Exact repetition, pictures omitted: give every record below again.

● **WORKING DATA**:
__________

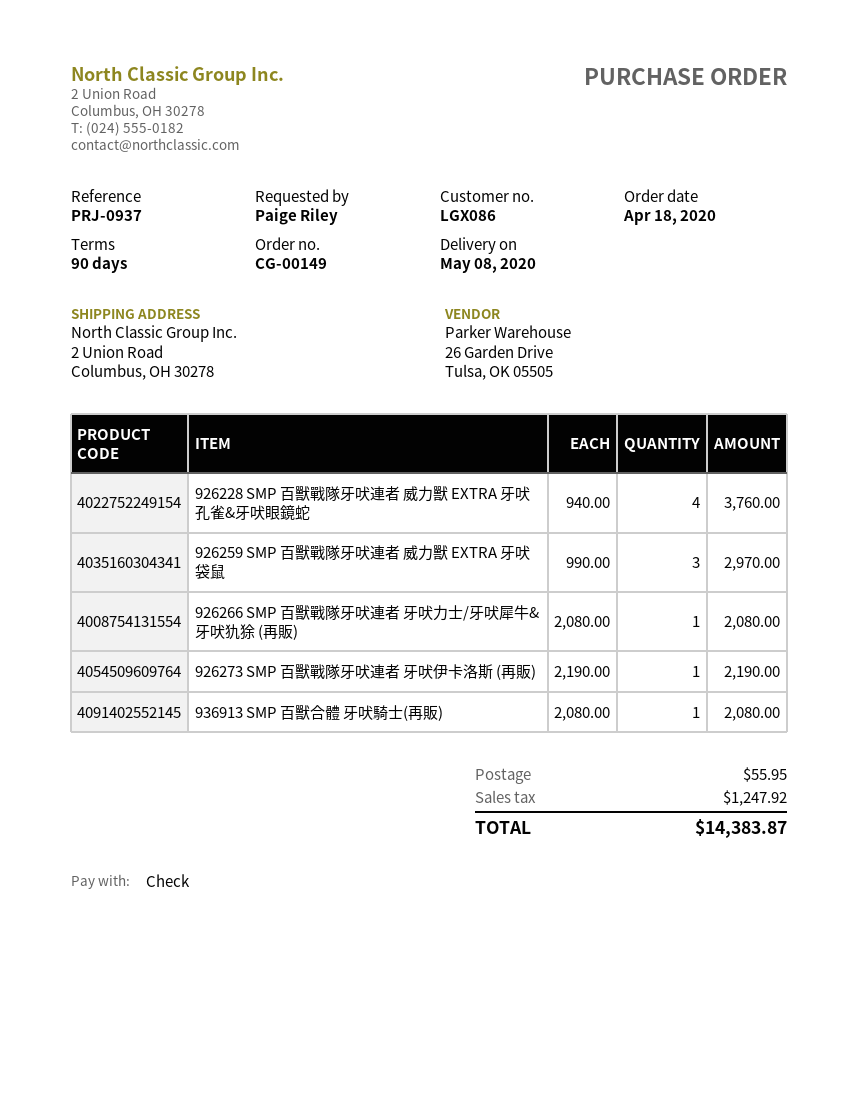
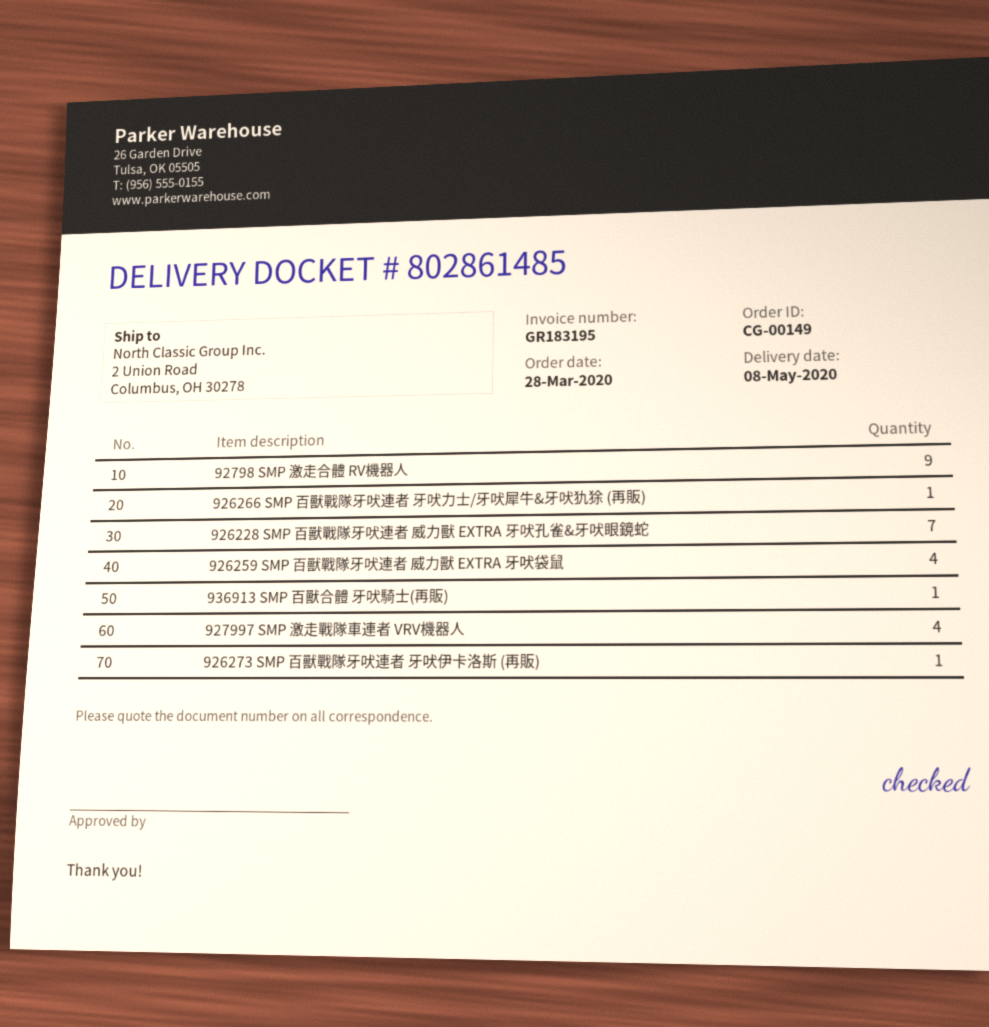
order date: 2020-04-18 -> 2020-03-28
926228 SMP 百獸戰隊牙吠連者 威力獸 EXTRA 牙吠孔雀&牙吠眼鏡蛇: 4 -> 7
926259 SMP 百獸戰隊牙吠連者 威力獸 EXTRA 牙吠袋鼠: 3 -> 4
92798 SMP 激走合體 RV機器人: none -> 9
927997 SMP 激走戰隊車連者 VRV機器人: none -> 4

__________

● **SOLUTION TO THIS EXERCISE**:
order date: 2020-04-18 -> 2020-03-28
926228 SMP 百獸戰隊牙吠連者 威力獸 EXTRA 牙吠孔雀&牙吠眼鏡蛇: 4 -> 7
926259 SMP 百獸戰隊牙吠連者 威力獸 EXTRA 牙吠袋鼠: 3 -> 4
92798 SMP 激走合體 RV機器人: none -> 9
927997 SMP 激走戰隊車連者 VRV機器人: none -> 4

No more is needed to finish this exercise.